Lawn care is a year-round activity and during dry summer spells your grass can require a little extra maintenance. If the weather gets particularly warm and there has been no rainfall for several days, apply a generous amount of water to your lawn once a week until the weather levels out again. Infrequent and heavy watering is better than frequent light watering as it encourages deeper roots to develop, which in turn will make your lawn more resistant to drought.


When trimming the grass, raise the cutting height so long blades of grass are kept intact. This will help keep the lawn green. If your lawn has had lots of use from parties and children’s games, practice hollow tining to mitigate the compaction of the soil caused by over-use.
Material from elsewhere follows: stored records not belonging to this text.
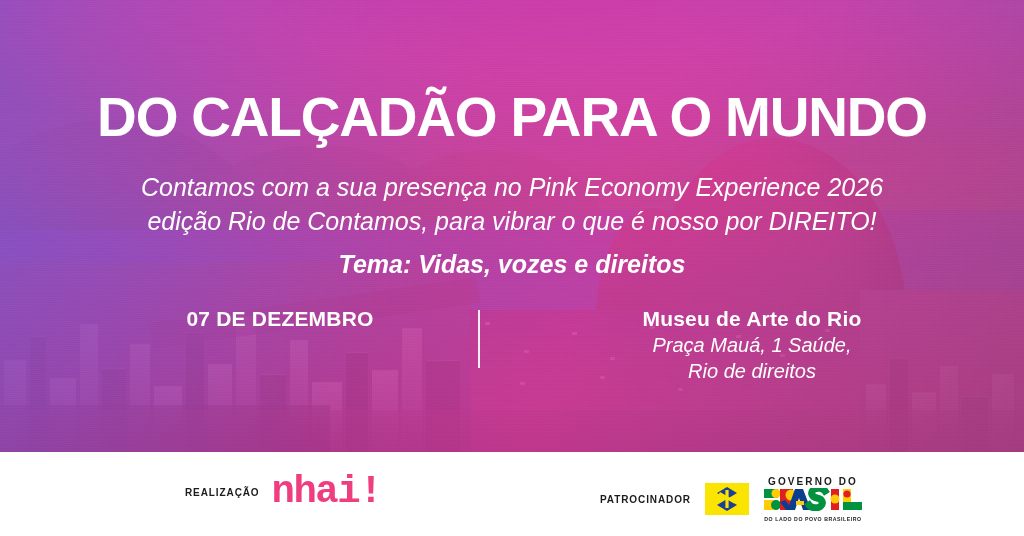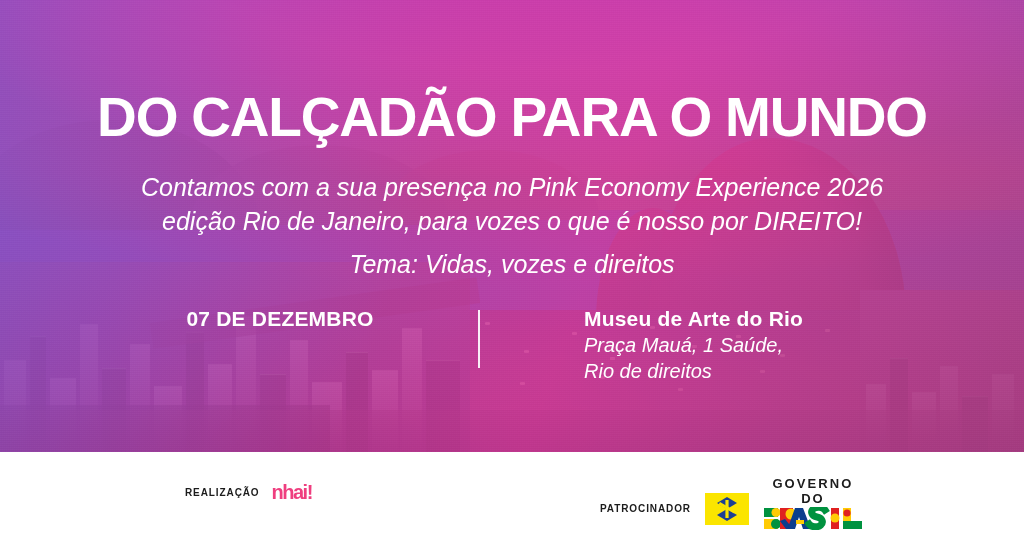--- a/index.html
+++ b/index.html
@@ -369,7 +369,7 @@
 
       <div class="subtitle">
         <div>Contamos com a sua presença no Pink Economy Experience 2026</div>
-        <div>edição Rio de Janeiro, para vozes o que é nosso por DIREITO!</div>
+        <div>edição Rio de Contamos, para vibrar o que é nosso por DIREITO!</div>
       </div>
 
       <div class="theme">Tema: Vidas, vozes e direitos</div>

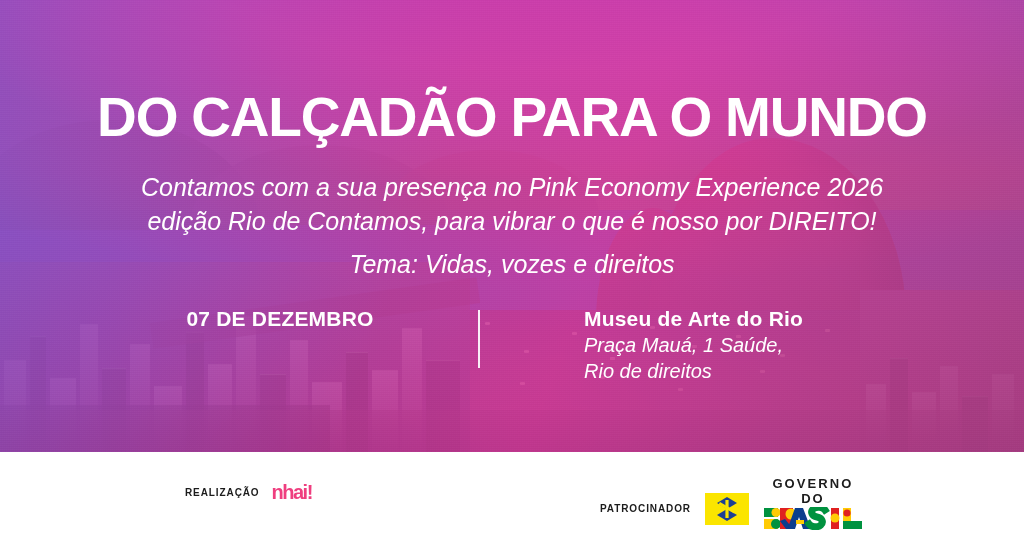--- a/index.html
+++ b/index.html
@@ -189,7 +189,7 @@
     font-size: 25px;
     line-height: 32px;
     font-style: italic;
-    font-weight: 400;
+    font-weight: 700;
     color: #ffffff;
     white-space: nowrap;
   }

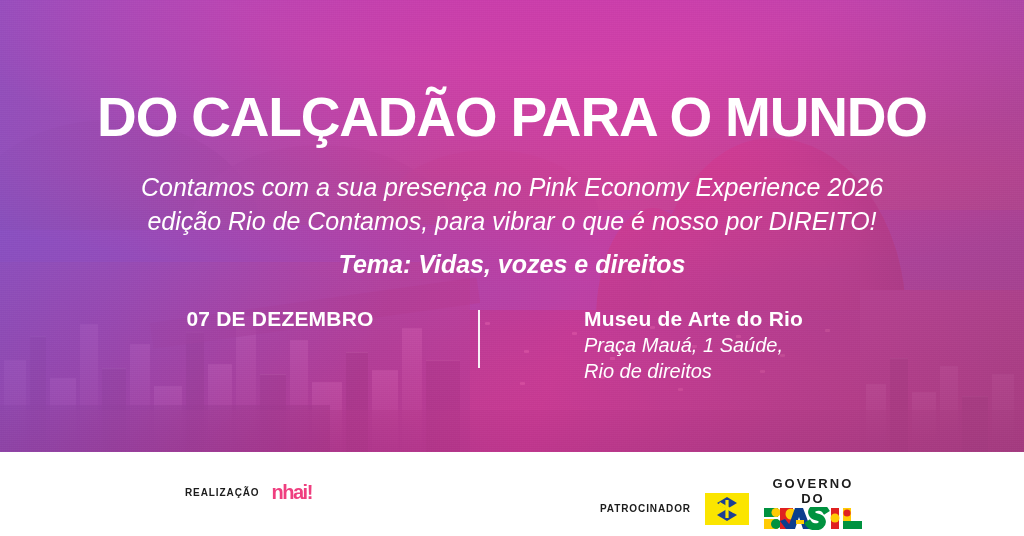--- a/index.html
+++ b/index.html
@@ -204,7 +204,7 @@
     color: #ffffff;
   }
   .info-left  { left: 100px; width: 360px; text-align: center; }
-  .info-right { left: 584px; width: 400px; text-align: left; }
+  .info-right { left: 552px; width: 400px; text-align: center; }
 
   .info-title {
     font-size: 21px;

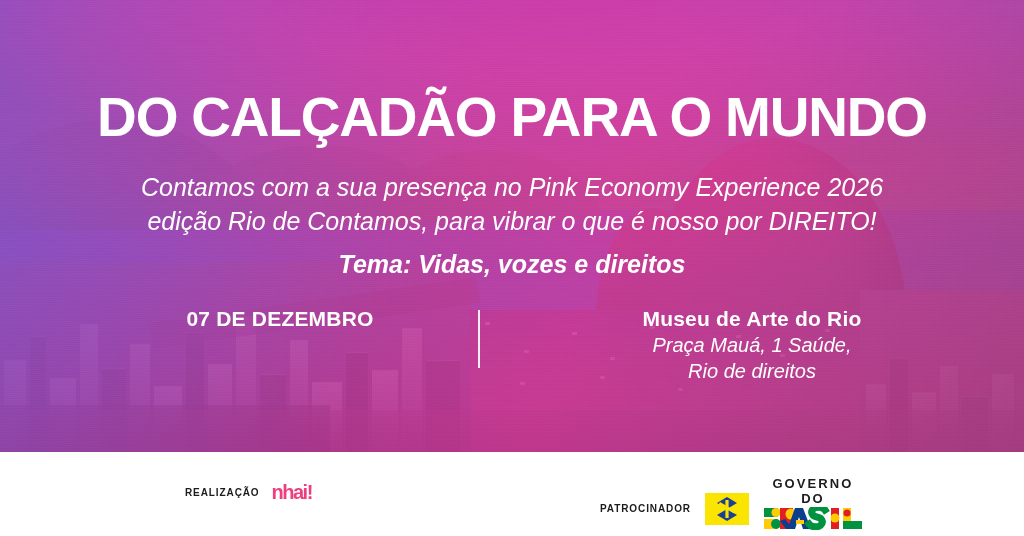--- a/index.html
+++ b/index.html
@@ -253,12 +253,12 @@
   
   .nhai-logo {
     margin-left: 12px;
-    font-size: 20px;
+    font-size: 39px;
     line-height: 29px;
     font-weight: 800;
     color: #ef3E7f;
     letter-spacing: -1.5px;
-    font-family: Liberation Sans, sans-serif;
+    font-family: Liberation Mono, monospace;
   }
 
   

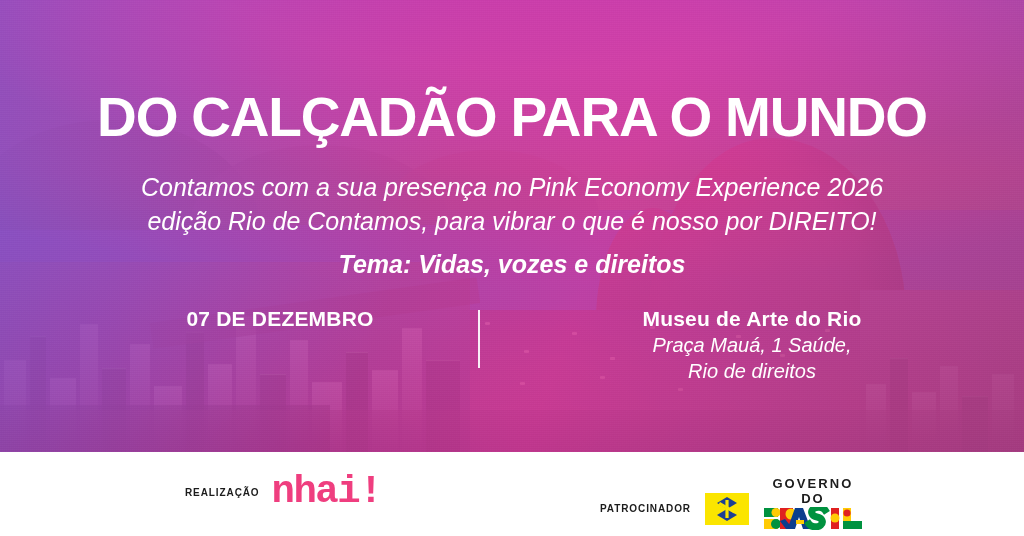--- a/index.html
+++ b/index.html
@@ -278,7 +278,7 @@
     text-align: center;
   }
   .gov-top {
-    font-size: 13px;
+    font-size: 10px;
     font-weight: 700;
     letter-spacing: 2.1px;
     color: #1c1c1c;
A mechanised aerator is recommended for large lawns. For small lawns a garden fork can do the same job (although it can still be hard work on all but the smallest lawns).
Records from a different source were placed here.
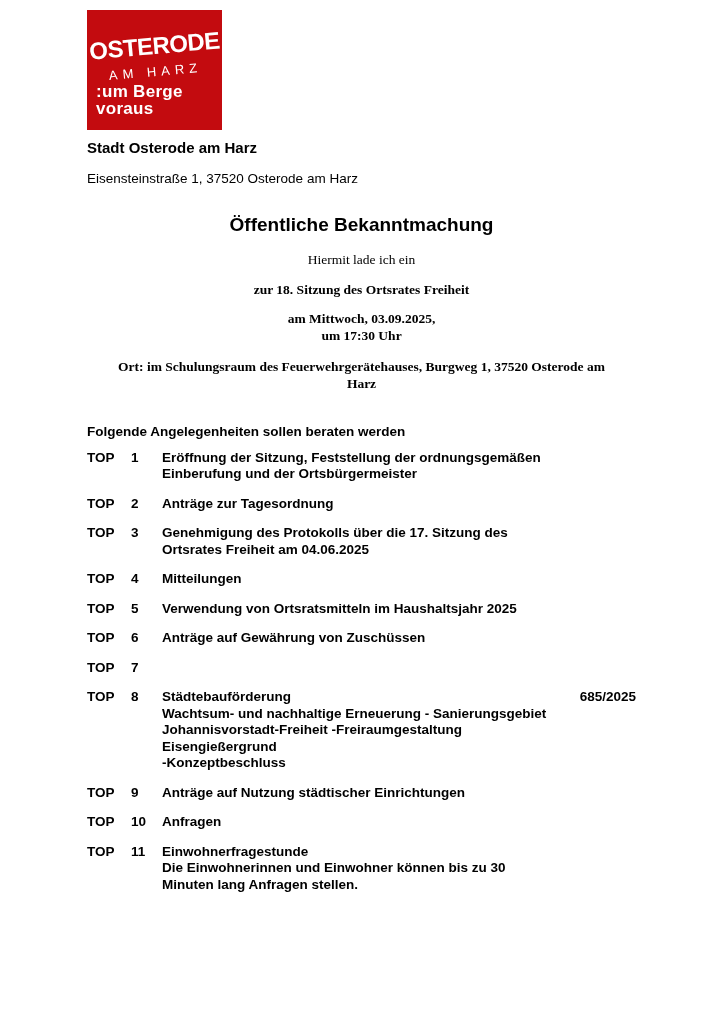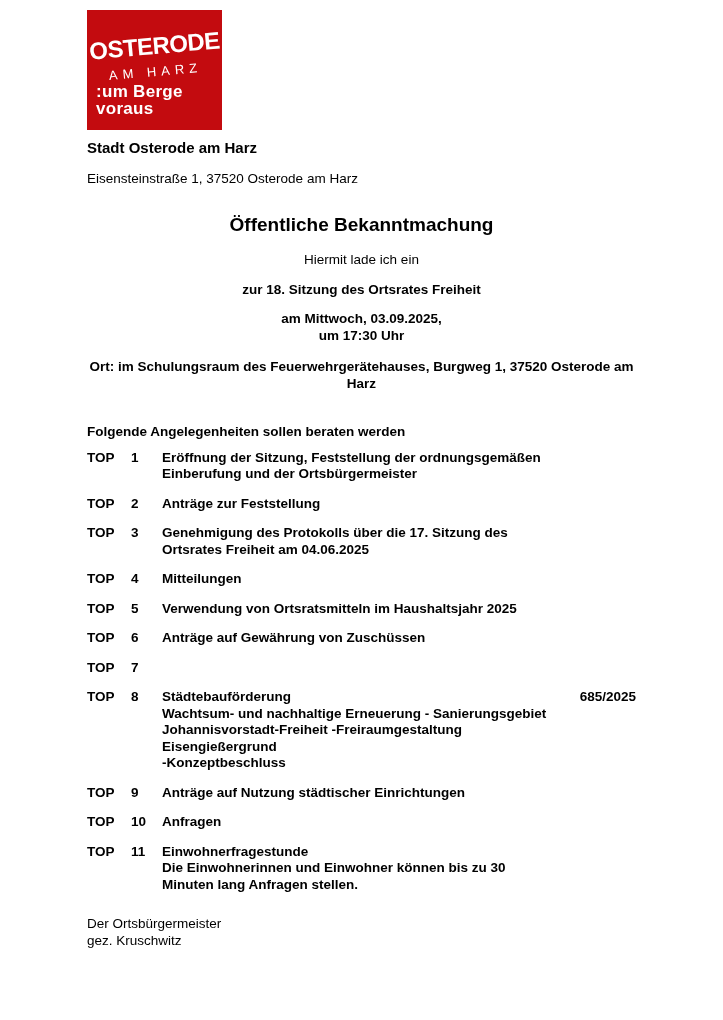--- a/index.html
+++ b/index.html
@@ -21,7 +21,7 @@
     overflow: hidden;
   }
   .pre { white-space: pre-line; }
-  .center { text-align: center; }
+  .center { text-align: center; font-family: Liberation Serif, serif; }
   .bold { font-weight: bold; }
 
   

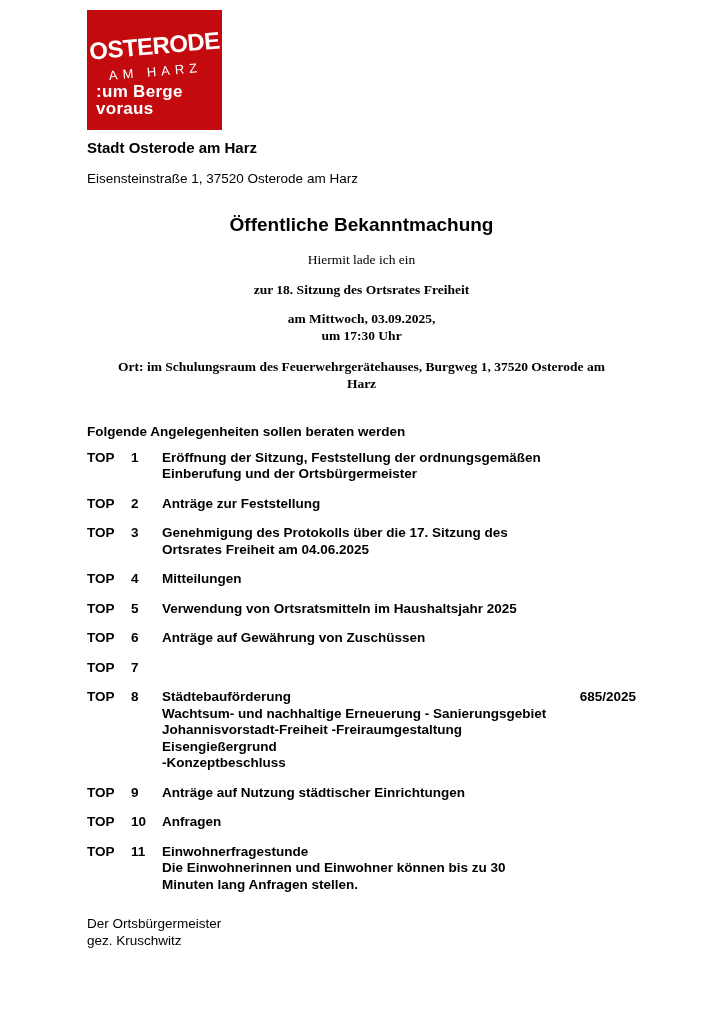--- a/index.html
+++ b/index.html
@@ -143,7 +143,7 @@
   <div class="agenda-row">
     <span class="top-prefix">TOP</span>
     <span class="top-number">2</span>
-    <span class="top-text pre">Anträge zur Feststellung</span>
+    <span class="top-text pre">Anträge zur Tagesordnung</span>
     <span class="top-ref"></span>
   </div>
 

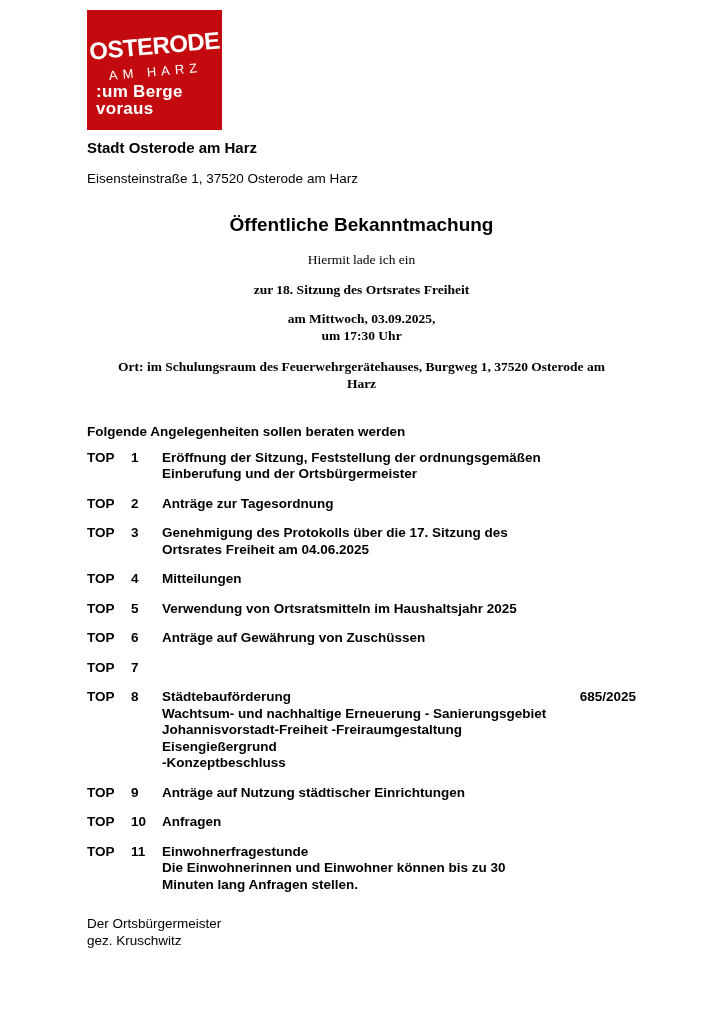--- a/index.html
+++ b/index.html
@@ -217,8 +217,6 @@
   </div>
 </div>
 
-  <div class="footer pre">Der Ortsbürgermeister
-gez. Kruschwitz</div>
 
 </div>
With any plant it’s important to keep an eye out for diseased leaves to remove and prevent the problem spreading. Pick them off to reduce the spread of disease. Avoid mixing diseased foliage in to your compost bin, diseased leaves are best put in the household bin.


If your garden is full of roses, these will require regular deadheading and feeding throughout the summer to help them flower at long as possible. Cut the spent flowerheads off with sectors, cutting just above a leaf. The further back you cut, the more compact your rose bush will be, but it will also take longer to flower again than if you just snap off the flowerhead.
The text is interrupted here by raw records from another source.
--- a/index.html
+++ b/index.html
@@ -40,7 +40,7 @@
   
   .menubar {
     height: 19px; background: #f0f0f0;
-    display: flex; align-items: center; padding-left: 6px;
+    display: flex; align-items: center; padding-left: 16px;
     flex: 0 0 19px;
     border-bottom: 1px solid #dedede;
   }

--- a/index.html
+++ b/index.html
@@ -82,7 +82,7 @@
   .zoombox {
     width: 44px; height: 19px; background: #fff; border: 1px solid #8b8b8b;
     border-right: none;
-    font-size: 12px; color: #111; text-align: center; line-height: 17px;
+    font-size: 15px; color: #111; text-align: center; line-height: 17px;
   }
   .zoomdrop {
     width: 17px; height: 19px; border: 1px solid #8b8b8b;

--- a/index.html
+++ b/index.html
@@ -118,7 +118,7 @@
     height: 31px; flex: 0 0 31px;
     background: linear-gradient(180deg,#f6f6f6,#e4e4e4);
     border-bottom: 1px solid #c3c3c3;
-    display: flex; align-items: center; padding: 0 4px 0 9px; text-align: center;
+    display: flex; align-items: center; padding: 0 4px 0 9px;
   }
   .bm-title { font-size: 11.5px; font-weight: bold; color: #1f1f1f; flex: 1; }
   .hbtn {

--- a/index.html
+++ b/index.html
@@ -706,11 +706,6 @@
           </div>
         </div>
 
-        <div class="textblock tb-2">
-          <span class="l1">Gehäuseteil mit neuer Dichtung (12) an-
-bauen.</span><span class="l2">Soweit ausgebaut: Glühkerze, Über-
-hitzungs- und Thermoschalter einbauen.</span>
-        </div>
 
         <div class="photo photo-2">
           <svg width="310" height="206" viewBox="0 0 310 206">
Feed roses in pots with a liquid tomato fertiliser each time you water to encourage better blooms. Sprinkle a granular rose fertiliser at the base of roses in borders in midsummer to keep them healthy and flowering freely.


Container gardens are a fantastic way to add structure and colour to patios and gardens, as well as giving more options to gardeners with limited space. However from April to September, frequent watering is essential to promote healthy container gardens. Smaller pots will dry out very quickly, especially when positioned in full sun, so pots must be checked regularly and watered thoroughly. This means fully soaking the compost in moisture until it begins to run from the drainage holes. Never rely on the rain to do a good enough job of watering containers. This is especially important if the containers are full of large-leaved plants, which can act as umbrellas, preventing water from reaching the plants’ roots.